## What you will do
I'd ask you to write out the lines below exactly, with no images.

Start of Block

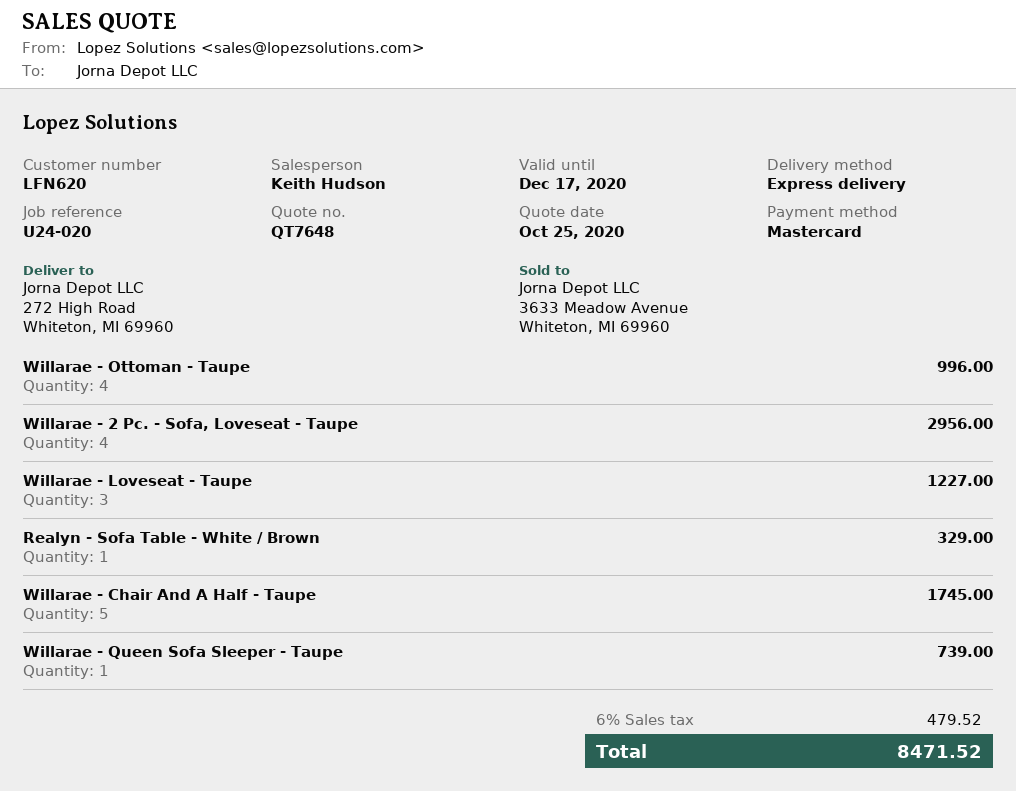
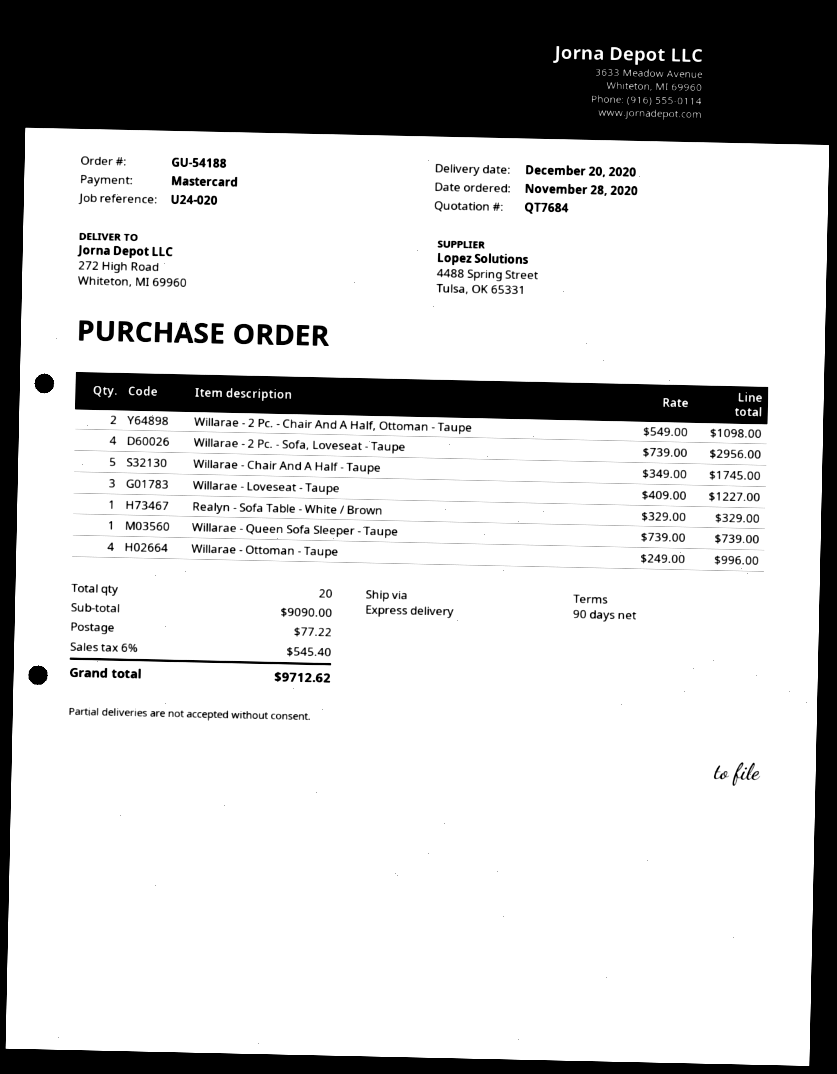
quote number: QT7648 -> QT7684
Willarae - 2 Pc. - Chair And A Half, Ottoman - Taupe: none -> 2 for 1098.00
shipping: none -> 77.22
tax: 6% = 479.52 -> 6% = 545.40
total: 8471.52 -> 9712.62

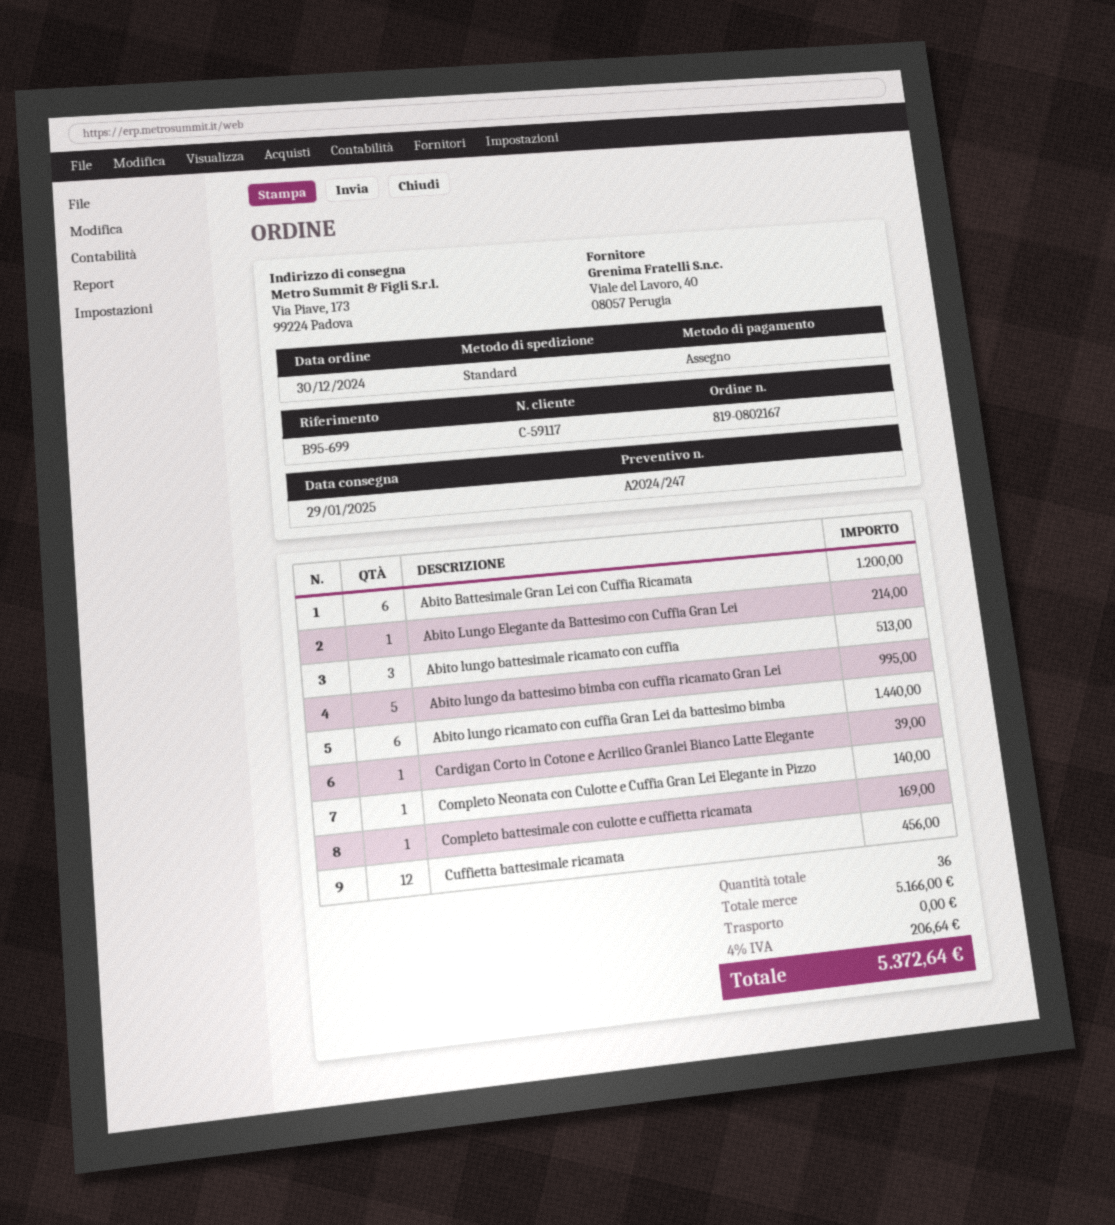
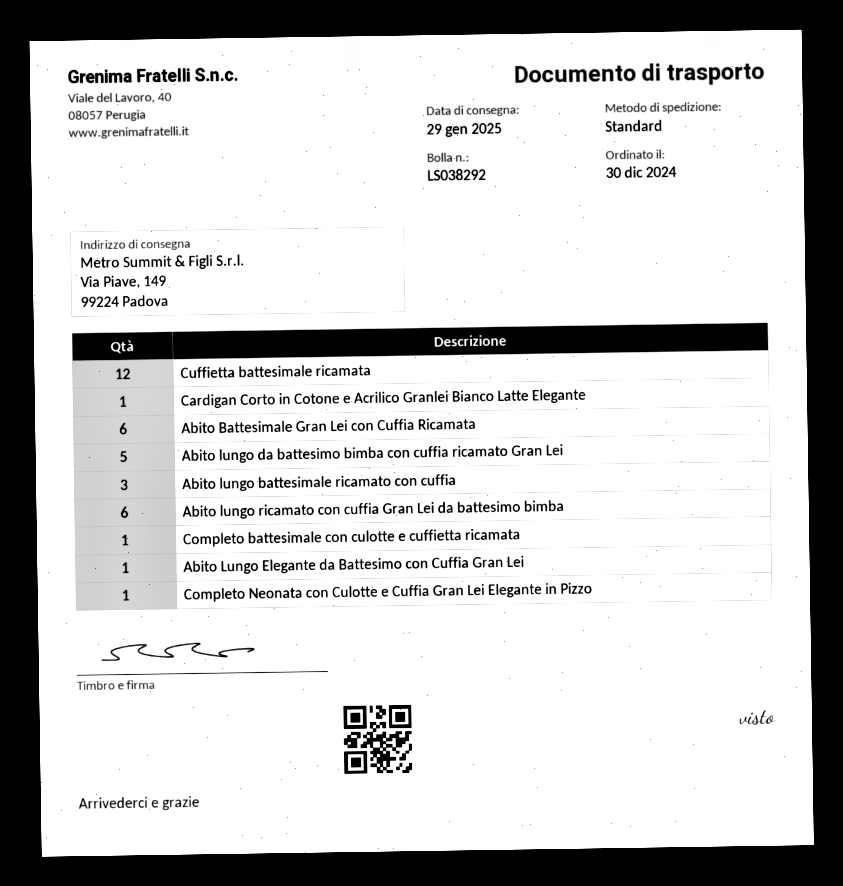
ship to: Via Piave, 173, 99224 Padova -> Via Piave, 149, 99224 Padova

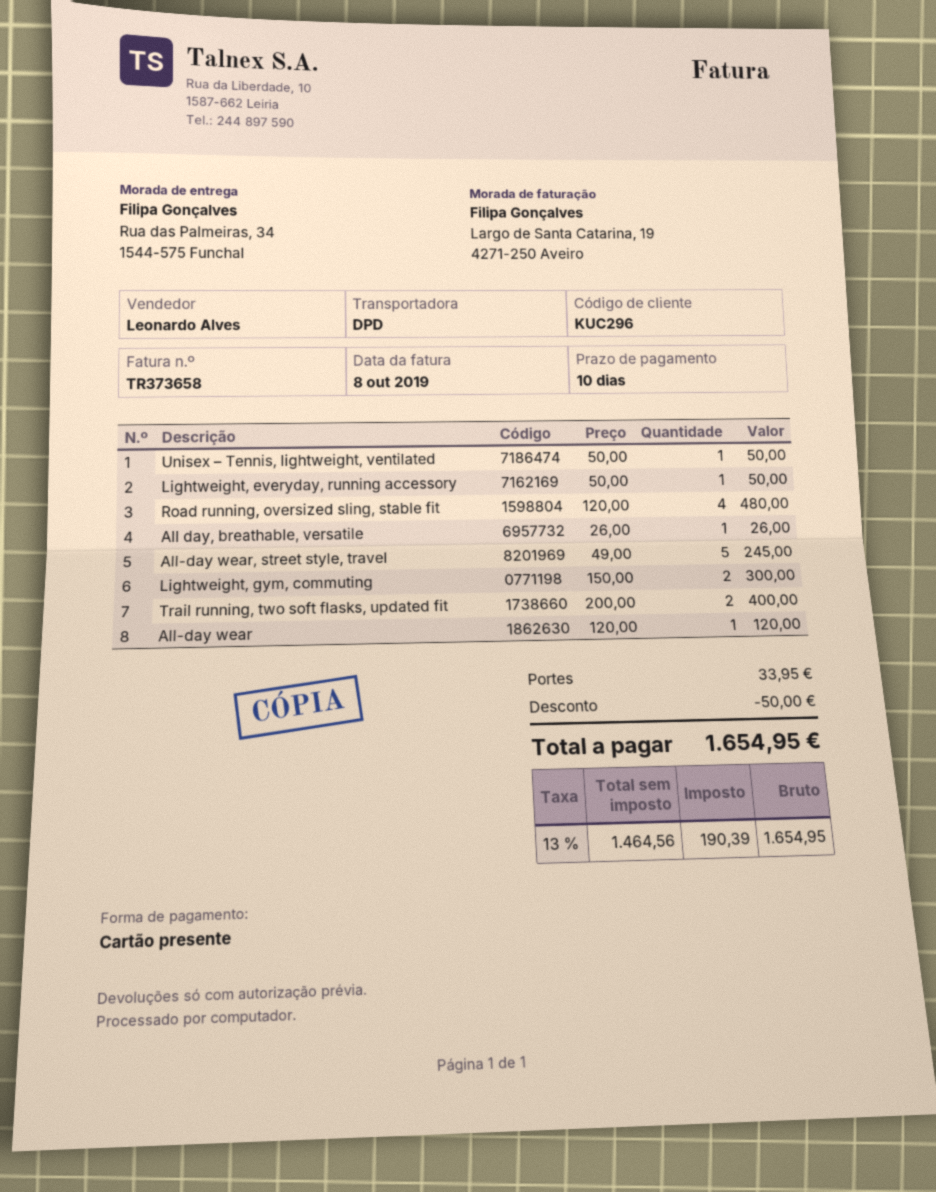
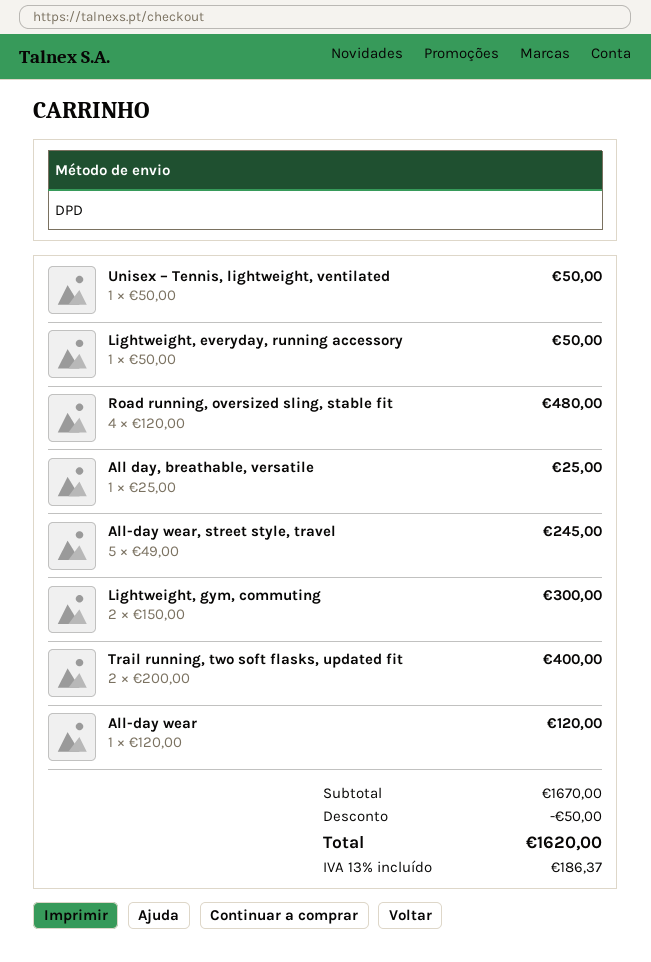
All day, breathable, versatile: 1 x 26.00 = 26.00 -> 1 x 25.00 = 25.00
shipping: 33.95 -> none
tax: 13% = 190.39 -> 13% = 186.37
total: 1654.95 -> 1620.00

End of Block

## Result for this task
quote number: QT7648 -> QT7684
Willarae - 2 Pc. - Chair And A Half, Ottoman - Taupe: none -> 2 for 1098.00
shipping: none -> 77.22
tax: 6% = 479.52 -> 6% = 545.40
total: 8471.52 -> 9712.62

ship to: Via Piave, 173, 99224 Padova -> Via Piave, 149, 99224 Padova

All day, breathable, versatile: 1 x 26.00 = 26.00 -> 1 x 25.00 = 25.00
shipping: 33.95 -> none
tax: 13% = 190.39 -> 13% = 186.37
total: 1654.95 -> 1620.00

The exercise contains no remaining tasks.